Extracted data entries
——

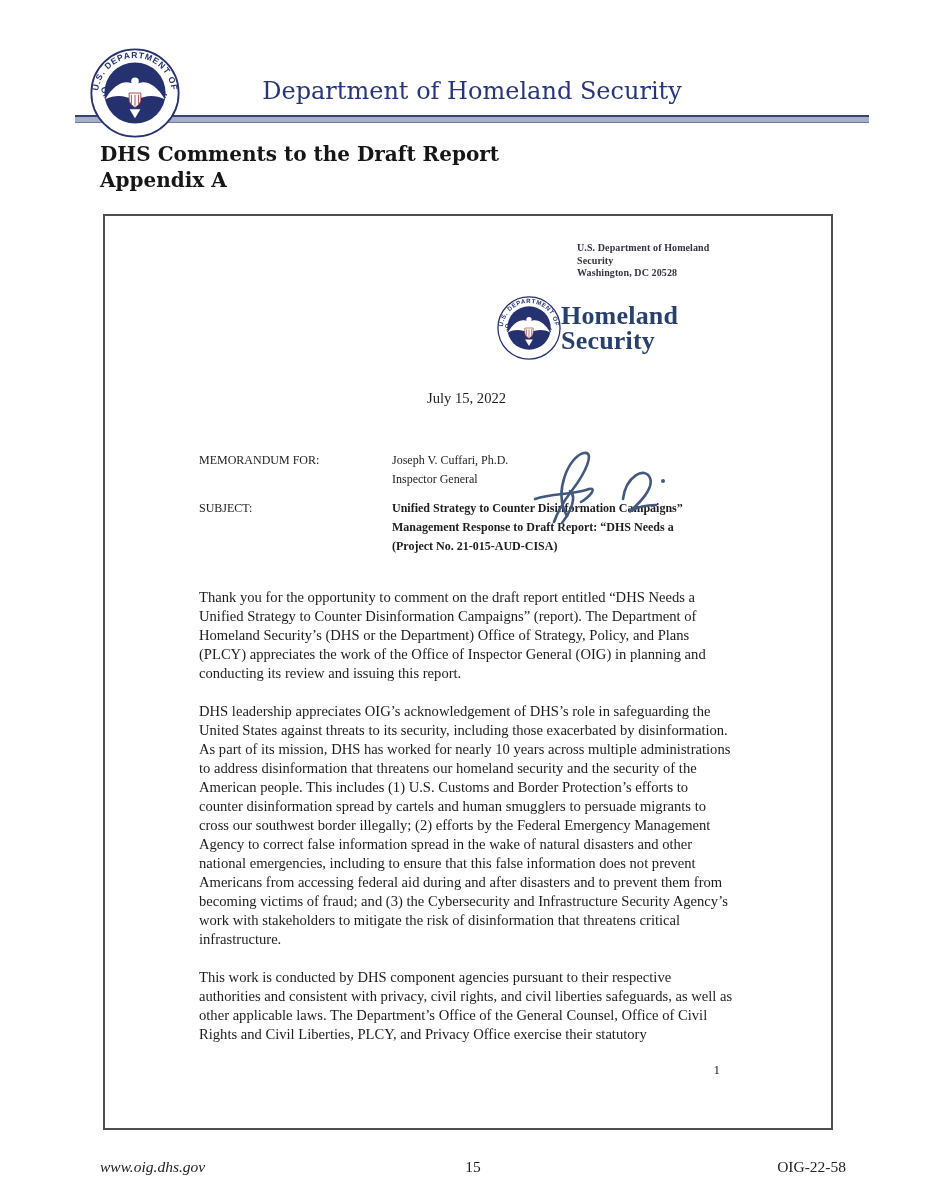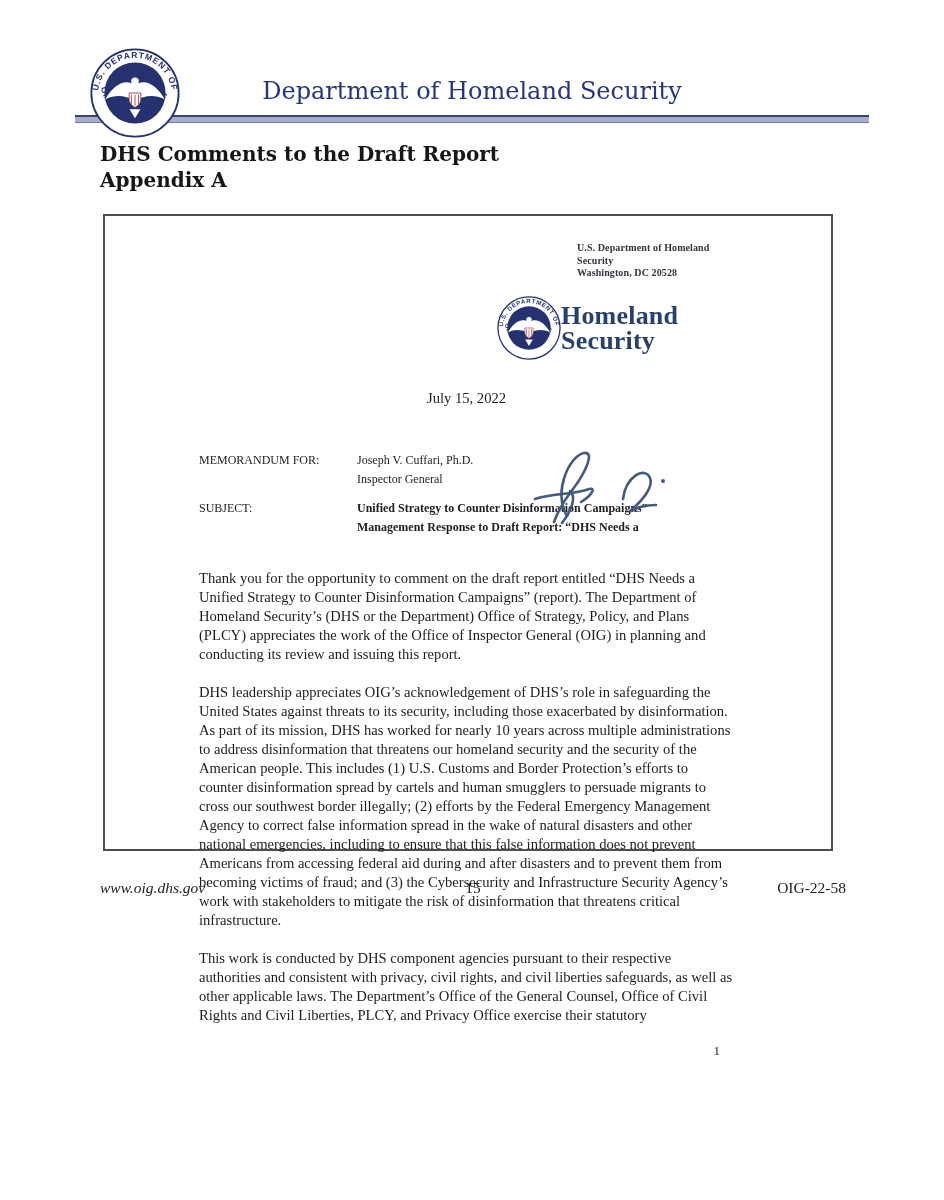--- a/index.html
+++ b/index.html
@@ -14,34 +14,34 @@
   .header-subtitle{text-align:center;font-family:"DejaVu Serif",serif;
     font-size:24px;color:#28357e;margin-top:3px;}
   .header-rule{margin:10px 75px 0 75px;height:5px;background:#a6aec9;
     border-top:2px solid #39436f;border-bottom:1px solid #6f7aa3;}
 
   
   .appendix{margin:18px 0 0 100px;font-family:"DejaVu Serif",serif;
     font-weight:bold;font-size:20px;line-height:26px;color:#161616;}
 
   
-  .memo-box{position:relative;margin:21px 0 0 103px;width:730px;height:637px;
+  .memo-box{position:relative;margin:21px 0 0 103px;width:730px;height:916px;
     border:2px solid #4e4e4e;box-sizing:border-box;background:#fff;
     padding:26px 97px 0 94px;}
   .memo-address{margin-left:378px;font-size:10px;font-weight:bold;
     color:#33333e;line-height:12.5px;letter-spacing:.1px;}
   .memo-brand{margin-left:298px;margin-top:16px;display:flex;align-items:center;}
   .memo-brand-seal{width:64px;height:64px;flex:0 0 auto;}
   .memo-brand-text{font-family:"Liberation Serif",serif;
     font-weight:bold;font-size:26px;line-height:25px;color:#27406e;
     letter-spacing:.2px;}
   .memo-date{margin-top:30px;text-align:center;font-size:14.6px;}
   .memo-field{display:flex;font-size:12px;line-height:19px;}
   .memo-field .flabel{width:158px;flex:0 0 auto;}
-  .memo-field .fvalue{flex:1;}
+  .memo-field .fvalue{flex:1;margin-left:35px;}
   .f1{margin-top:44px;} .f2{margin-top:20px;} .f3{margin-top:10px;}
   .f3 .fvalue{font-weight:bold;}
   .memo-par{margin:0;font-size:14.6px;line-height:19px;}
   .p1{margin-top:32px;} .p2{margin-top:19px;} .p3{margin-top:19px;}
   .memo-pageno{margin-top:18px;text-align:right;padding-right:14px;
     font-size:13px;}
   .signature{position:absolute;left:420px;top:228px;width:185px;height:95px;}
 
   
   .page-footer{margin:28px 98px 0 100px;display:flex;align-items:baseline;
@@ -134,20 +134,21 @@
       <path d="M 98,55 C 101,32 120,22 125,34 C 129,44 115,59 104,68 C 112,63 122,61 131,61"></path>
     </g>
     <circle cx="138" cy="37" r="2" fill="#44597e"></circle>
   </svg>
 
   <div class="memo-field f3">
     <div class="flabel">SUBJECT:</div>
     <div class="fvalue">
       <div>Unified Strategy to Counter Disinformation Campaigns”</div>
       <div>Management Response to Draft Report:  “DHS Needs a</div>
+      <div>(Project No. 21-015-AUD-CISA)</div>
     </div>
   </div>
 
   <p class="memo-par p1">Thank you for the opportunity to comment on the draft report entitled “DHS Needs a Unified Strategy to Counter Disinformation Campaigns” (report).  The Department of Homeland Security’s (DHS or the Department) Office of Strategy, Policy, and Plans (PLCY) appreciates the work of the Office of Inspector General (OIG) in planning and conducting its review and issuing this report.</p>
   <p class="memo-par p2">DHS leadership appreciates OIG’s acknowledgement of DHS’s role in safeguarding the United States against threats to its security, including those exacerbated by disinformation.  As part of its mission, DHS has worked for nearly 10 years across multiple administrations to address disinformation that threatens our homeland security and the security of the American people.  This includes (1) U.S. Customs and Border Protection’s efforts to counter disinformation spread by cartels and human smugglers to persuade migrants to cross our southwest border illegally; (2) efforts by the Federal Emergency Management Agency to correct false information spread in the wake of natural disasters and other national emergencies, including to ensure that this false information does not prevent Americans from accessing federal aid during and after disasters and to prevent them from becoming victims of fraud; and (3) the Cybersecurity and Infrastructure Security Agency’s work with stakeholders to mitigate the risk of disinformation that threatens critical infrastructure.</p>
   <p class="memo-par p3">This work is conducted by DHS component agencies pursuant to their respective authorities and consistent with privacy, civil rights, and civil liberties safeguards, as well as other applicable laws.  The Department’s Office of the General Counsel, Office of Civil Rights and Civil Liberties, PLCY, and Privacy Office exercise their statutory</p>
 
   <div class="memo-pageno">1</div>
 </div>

——

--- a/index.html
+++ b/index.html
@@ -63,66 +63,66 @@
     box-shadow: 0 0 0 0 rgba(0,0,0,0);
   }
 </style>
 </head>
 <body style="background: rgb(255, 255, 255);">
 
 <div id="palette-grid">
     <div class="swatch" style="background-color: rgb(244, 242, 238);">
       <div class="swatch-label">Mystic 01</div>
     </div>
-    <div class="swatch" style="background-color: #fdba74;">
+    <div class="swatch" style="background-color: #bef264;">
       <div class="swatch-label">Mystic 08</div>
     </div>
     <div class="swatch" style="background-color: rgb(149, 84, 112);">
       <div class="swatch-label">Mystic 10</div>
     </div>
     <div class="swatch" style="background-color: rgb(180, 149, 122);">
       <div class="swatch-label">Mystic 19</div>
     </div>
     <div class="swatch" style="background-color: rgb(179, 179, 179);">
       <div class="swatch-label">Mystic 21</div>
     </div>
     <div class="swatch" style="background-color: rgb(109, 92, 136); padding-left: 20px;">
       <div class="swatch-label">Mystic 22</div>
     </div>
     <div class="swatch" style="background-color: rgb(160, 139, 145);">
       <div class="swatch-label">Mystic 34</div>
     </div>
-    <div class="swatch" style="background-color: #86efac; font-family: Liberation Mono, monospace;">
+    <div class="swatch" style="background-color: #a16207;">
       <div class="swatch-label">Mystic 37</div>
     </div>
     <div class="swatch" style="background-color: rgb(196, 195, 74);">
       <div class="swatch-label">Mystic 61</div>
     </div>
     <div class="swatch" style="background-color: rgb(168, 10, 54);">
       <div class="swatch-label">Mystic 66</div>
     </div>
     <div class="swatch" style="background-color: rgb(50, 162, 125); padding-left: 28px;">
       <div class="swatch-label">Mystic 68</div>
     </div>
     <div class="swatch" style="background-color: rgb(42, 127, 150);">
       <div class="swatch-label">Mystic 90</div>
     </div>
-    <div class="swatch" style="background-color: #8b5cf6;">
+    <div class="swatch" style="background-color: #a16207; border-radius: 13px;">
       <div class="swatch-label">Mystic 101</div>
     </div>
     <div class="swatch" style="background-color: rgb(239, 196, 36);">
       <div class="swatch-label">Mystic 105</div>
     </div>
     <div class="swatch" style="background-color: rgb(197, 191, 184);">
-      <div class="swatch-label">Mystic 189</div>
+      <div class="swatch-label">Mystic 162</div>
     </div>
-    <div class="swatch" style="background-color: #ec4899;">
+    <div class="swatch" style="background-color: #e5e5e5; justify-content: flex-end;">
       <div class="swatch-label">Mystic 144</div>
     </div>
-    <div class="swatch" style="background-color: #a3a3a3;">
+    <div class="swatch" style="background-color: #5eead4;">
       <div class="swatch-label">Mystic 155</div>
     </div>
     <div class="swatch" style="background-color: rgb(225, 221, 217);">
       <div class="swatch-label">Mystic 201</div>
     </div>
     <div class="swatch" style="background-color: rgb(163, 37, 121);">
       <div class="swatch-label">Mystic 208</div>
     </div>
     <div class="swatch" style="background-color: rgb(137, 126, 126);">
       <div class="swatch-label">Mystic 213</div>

——

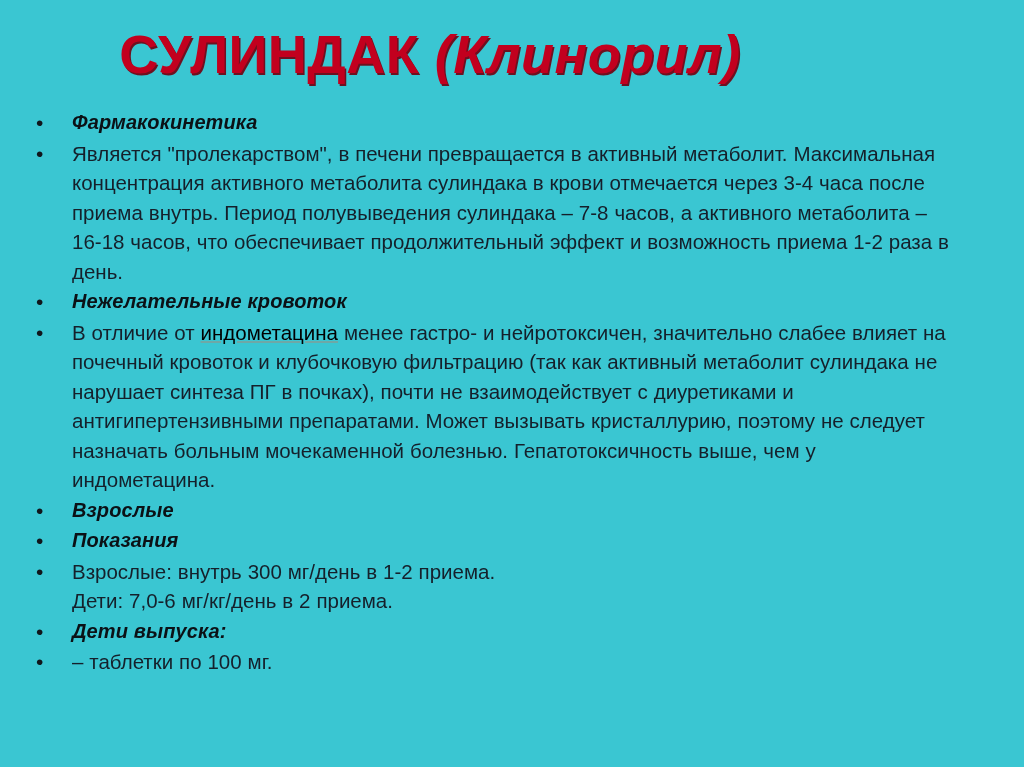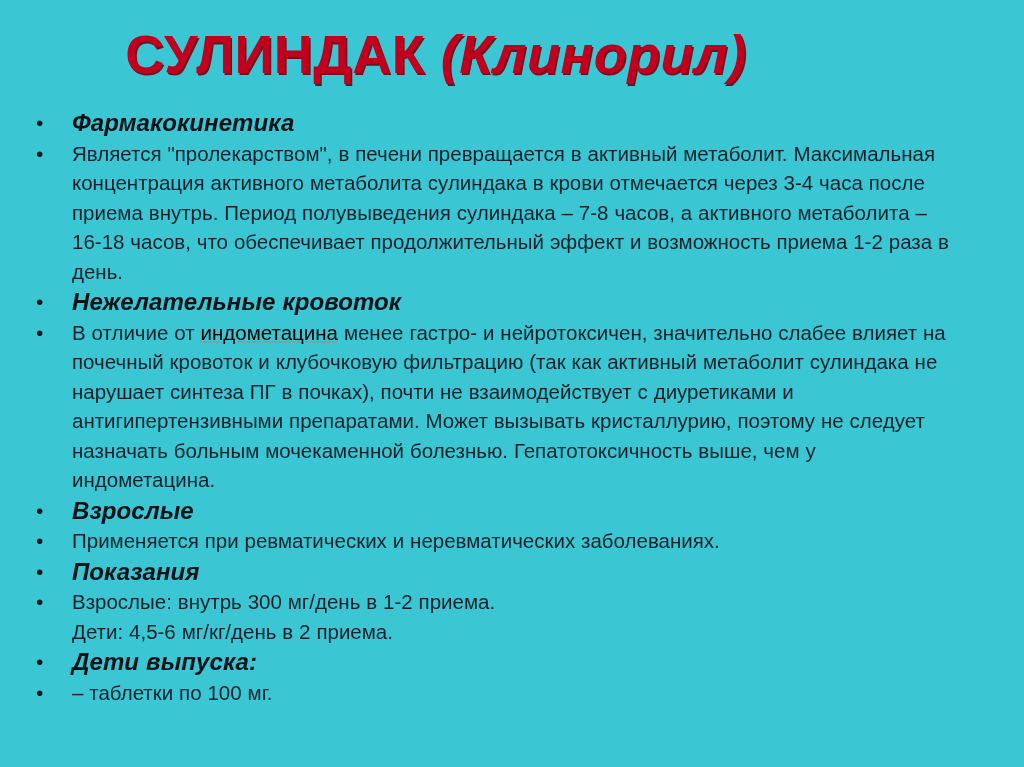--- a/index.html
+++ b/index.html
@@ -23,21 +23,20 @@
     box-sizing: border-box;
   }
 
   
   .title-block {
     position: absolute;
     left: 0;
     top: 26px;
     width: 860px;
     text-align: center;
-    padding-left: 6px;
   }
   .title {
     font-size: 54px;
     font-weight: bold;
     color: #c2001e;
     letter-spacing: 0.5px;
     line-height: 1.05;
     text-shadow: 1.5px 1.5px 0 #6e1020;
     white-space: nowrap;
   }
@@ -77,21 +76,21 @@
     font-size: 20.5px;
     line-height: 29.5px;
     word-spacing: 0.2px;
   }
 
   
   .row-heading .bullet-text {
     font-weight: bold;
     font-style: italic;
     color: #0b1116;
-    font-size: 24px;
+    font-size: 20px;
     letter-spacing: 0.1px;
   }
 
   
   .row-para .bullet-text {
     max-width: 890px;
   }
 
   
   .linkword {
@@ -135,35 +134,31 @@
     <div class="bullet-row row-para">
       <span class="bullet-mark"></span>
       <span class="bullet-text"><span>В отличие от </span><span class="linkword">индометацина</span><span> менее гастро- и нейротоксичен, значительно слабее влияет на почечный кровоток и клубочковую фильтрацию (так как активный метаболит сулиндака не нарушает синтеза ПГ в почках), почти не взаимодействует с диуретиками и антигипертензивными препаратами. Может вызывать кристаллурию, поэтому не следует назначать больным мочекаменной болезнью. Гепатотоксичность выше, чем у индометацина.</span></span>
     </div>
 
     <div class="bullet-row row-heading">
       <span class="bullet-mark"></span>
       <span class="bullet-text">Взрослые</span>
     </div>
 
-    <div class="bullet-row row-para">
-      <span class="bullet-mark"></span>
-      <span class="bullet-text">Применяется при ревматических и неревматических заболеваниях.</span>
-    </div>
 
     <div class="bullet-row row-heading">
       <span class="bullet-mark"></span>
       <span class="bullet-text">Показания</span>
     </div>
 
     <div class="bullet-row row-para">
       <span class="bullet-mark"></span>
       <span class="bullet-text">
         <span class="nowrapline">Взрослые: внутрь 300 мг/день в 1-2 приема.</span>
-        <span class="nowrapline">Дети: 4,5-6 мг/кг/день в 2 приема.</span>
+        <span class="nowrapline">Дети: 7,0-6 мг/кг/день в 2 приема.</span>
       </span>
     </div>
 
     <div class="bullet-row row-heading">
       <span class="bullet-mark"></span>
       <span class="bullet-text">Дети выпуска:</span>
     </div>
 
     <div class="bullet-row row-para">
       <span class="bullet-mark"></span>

——

• **About this exercise**: Number of lines above containing "Strategy": give it, with no other text.

• **Response**: 2